[CERPEN] Surya Part 2



“bukan ini yang saya mau, bang.”
PLAk, sebuah tamparan mendarat di pipi Surya. Surya meringis kesakitan. Pipinya memerah.

“terus lu mau kerja apa? Lu kira gampang nyari duit di kota besar?”
“tapi waktu itu abang janjiin saya kerja jadi sopir atau kernet.”
Protes Surya ditanggapi dengan cengiran Tony disertai tawa terbahak yang menakutkan, setidaknya itu sangat menakutkan di telinga Surya. Tony lalu memberi arahan pada anak buahnya dan tak lama kemudian dua orang telah memegangi Surya dan satu orang lagi sibuk memukuli tubuh Surya.
“Lu pilih aja jadi gembel di kota ini atau nurutin apa yang gua mau.”
Surya tak menjawab hanya ringisan yang keluar dari bibirnya.
“saya mau pulang saja, bang.” Susah payah Surya mengucapkan kalimat tersebut, darah segar mengucur dari ujung bibirnya. Tony menjambak rambut Surya dan memaksanya untuk bertatapan dengan Tony. “he, lu kira gua bawa lu kesini ga pake duit. Lu boleh pulang tapi setidaknya beroperasi sepuluh kali. Ngerti!”
Surya tidak mampu lagi menjawab karena anak buah Tony sudah memukuli tubuhnya lagi.
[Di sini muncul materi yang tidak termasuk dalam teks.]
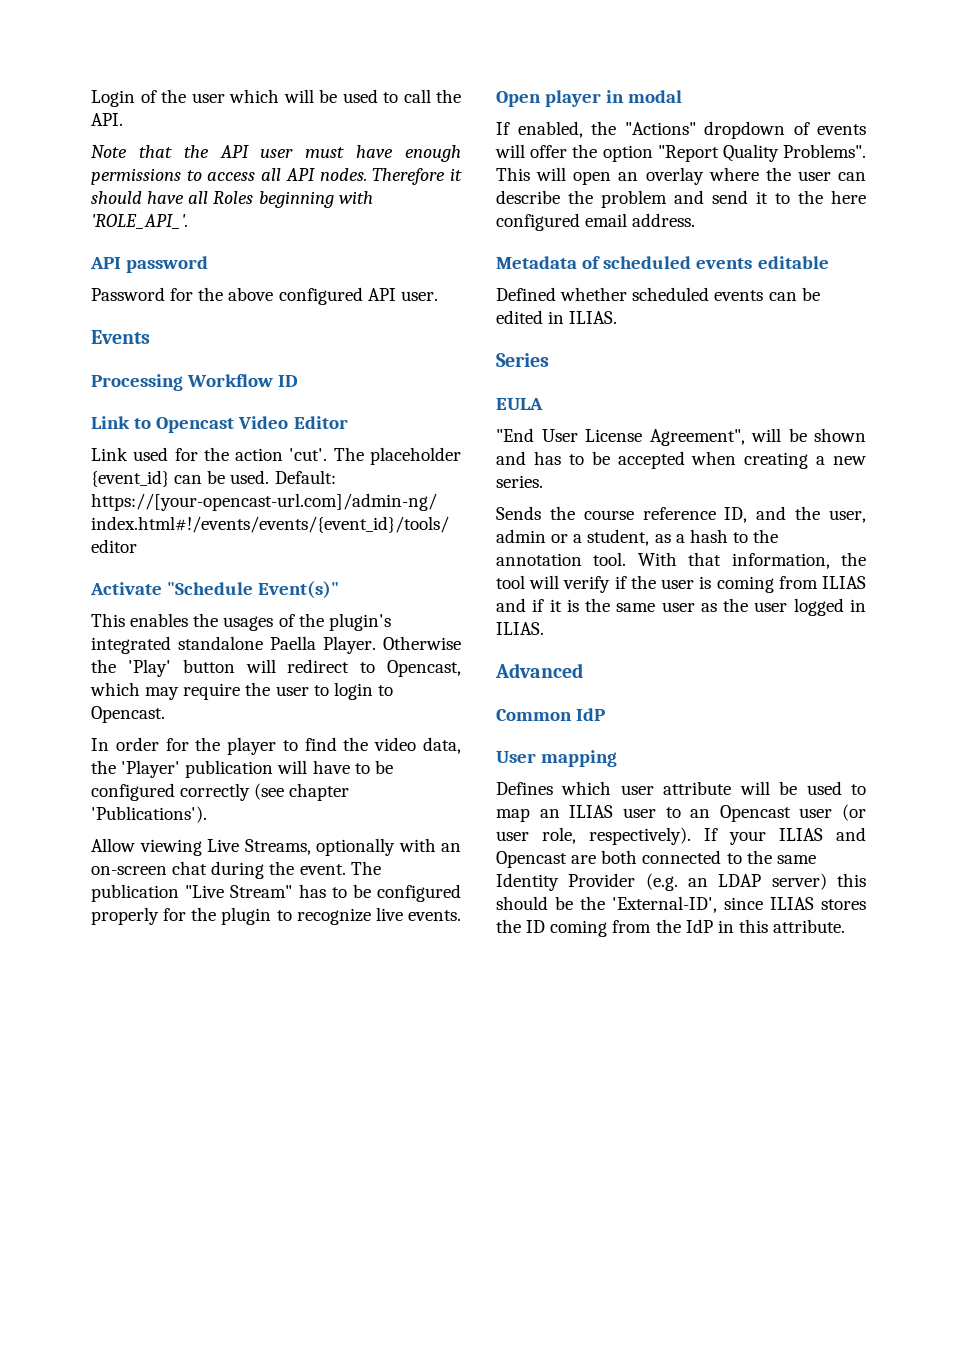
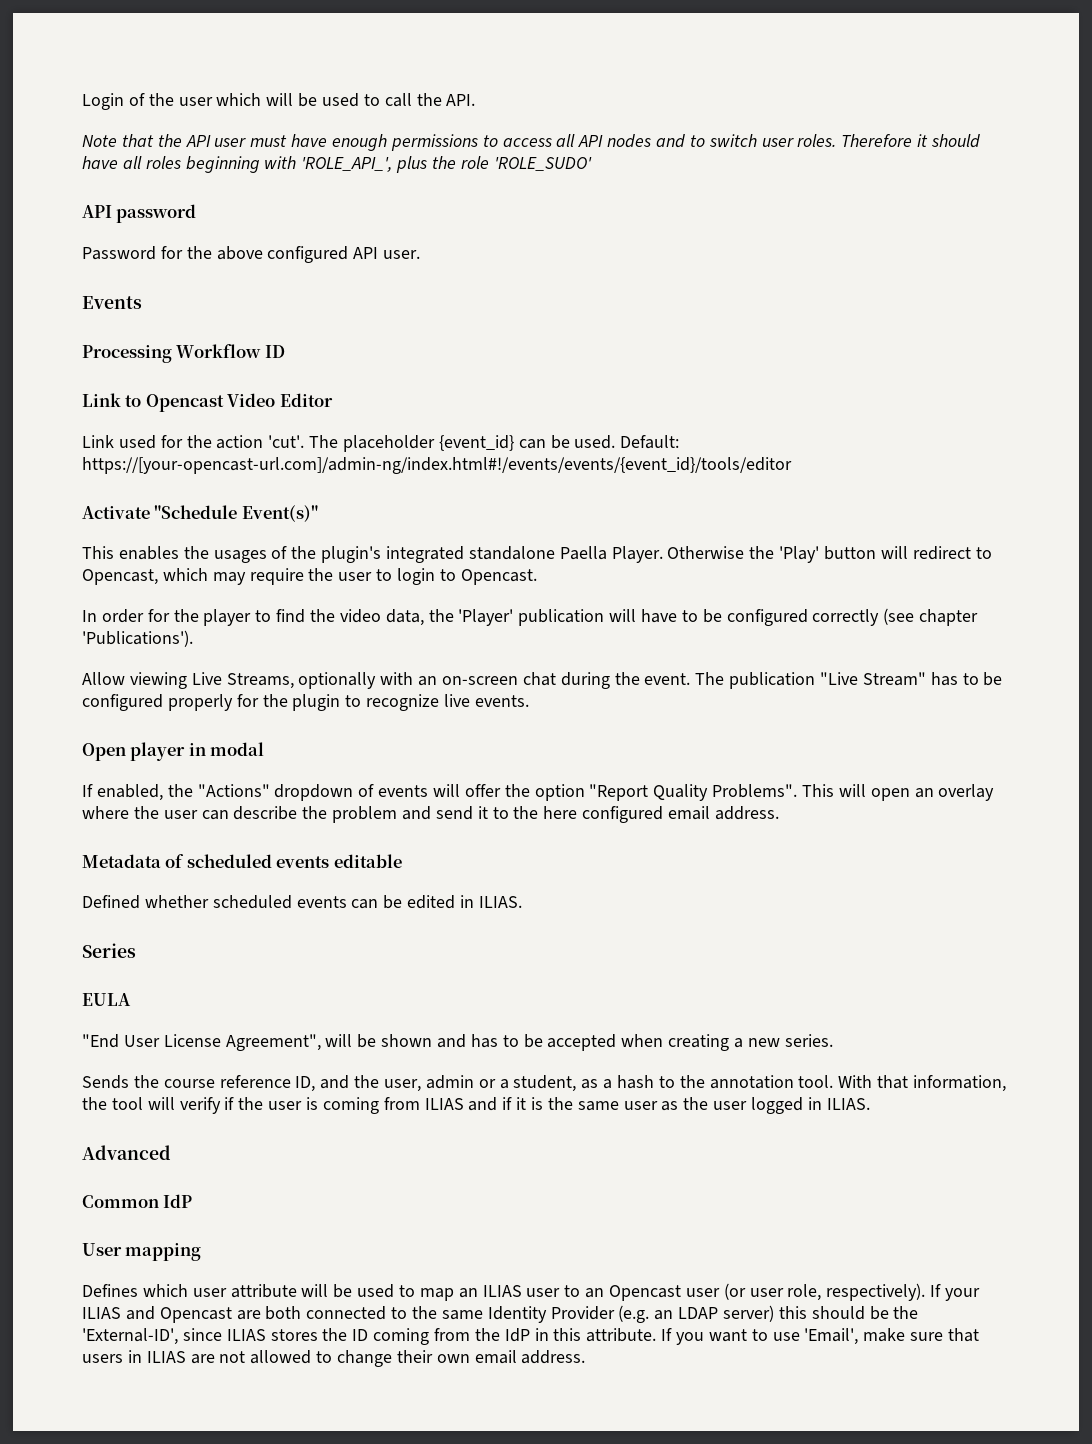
[319,168,367,181] nodes. -> [607,134,837,148] nodes and to switch user roles.
[213,191,254,204] Roles -> [145,156,181,169] roles
[91,214,188,229] 'ROLE_API_'. -> [301,156,592,173] 'ROLE_API_', plus the role 'ROLE_SUDO'
(846, 926) none -> [661,1328,980,1345] [82,1350,586,1367] If you want to use 'Email', make sure that users in ILIAS are not allowed to change their own email address.

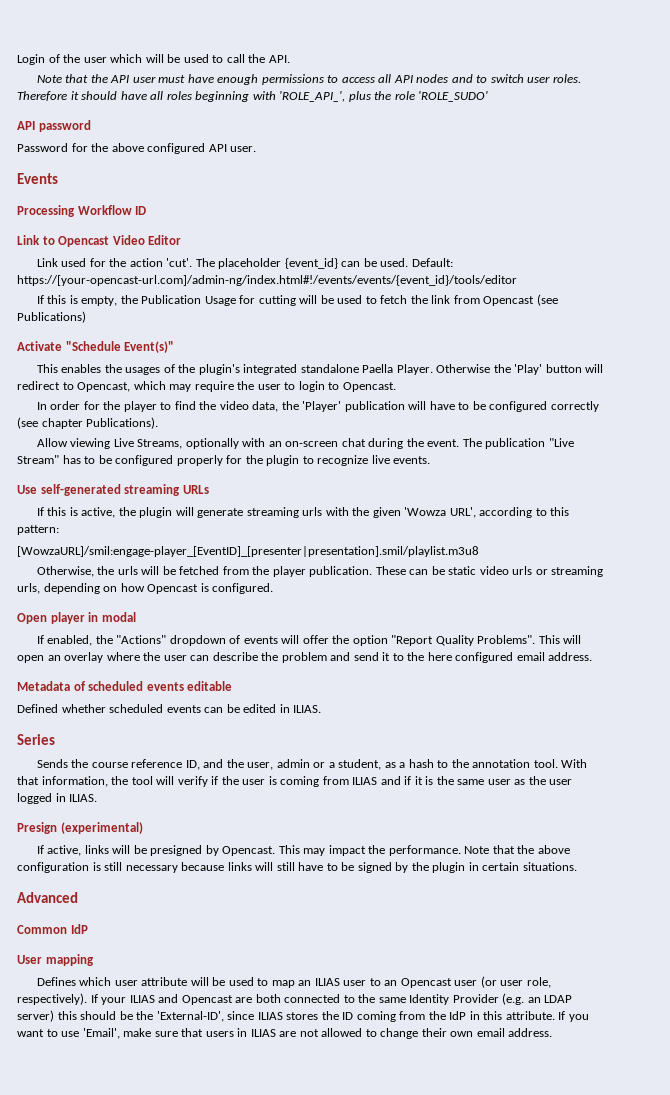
(792, 465) none -> [36,294,558,306] [17,311,86,323] // If this is empty, the Publication Usage for cutting will be used to fetch the link from Opencast (see Publications)
[82,630,193,647] 'Publications'). -> [86,417,159,429] Publications).
(529, 701) none -> [17,484,209,496] [36,507,570,518] [17,525,59,535] [17,546,479,557] [36,566,604,577] [17,583,274,594] // Use self-generated streaming URLs // If this is active, the plugin will generate streaming urls with the given 'Wowza URL', according to this pattern: // [WowzaURL]/smil:engage-player_[EventID]_[presenter|presentation].smil/playlist.m3u8 // Otherwise, the urls will be fetched from the player publication. These can be static video urls or streaming urls, depending on how Opencast is configured.
[82,993,131,1006] [82,1034,833,1051] // EULA // "End User License Agreement", will be shown and has to be accepted when creating a new series. -> (55, 739) none
(870, 1104) none -> [17,822,143,834] [36,845,570,856] [17,862,577,873] // Presign (experimental) // If active, links will be presigned by Opencast. This may impact the performance. Note that the above configuration is still necessary because links will still have to be signed by the plugin in certain situations.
@            @            @

Disinilah Surya kini, disebuah bus kota yang padat, berjejal dengan yang lain, mencari celah agar ia bias mengambil sesuatu yang berharga, Hp, uang atau bahkan perhiasan. Inilah dirinya kini, seorang copet.
“kiri,” teriak surya. Ia merapatkan jaket ke tubuhnya dan menarik topi untuk menutupi wajahnya. Sebelum bus benar-benar berhenti, Surya sudah melompat dan berlari sekencang yang dia bias. Di sebuah warteg yang gelap, Surya berusaha mengatur nafasnya yang terengah, dengan bergetar ia keluarkan sesuatu dari jaketnya, sebuah dompet yang baru saja dia ambil dari seseorang di bus tadi. Surya melirik isi dari dompet itu, setumpuk uang kertas berwarna merah berada disana. Surya semakin bergetar, hatinya merasa bersalah dan air mata pun mengalir dari matanya. “astagfirullah.” Gumamnya sembari tetap menangis.
“bang.” Surya menyodorkan dompet hasil curiannya pada Bang Tony, Tony menyeringai melihat isi dari dompet itu, setelah mengeluarkan isinya, tanpa merasa berdosa Tony melemparkannya ke perapian yang menyala.
“bang, saya mau pulang. Bukannya isi dari dompet itu cukup untuk mengganti biaya perjalanan dan biaya hidup saya selama disini.”
Bang Tony melirik Surya dengan tatapan tak suka. “Gua bilang apa kemaren? Sepuluh kali, lu ngerti ga apa artinya sepuluh kali.” Bang Tony lalu menyambar Koran yang ada dimejanya dan memukulkan ke kepala Surya berulang kali. Surya menunduk, tangannya mengepal ingin rasanya ia melawan.
“berani lu macam-macam sama gua, adik lu gua patahin kakinya.”
Surya kembali menunduk dan ia pun memasrahkan dirinya dipukuli lagi.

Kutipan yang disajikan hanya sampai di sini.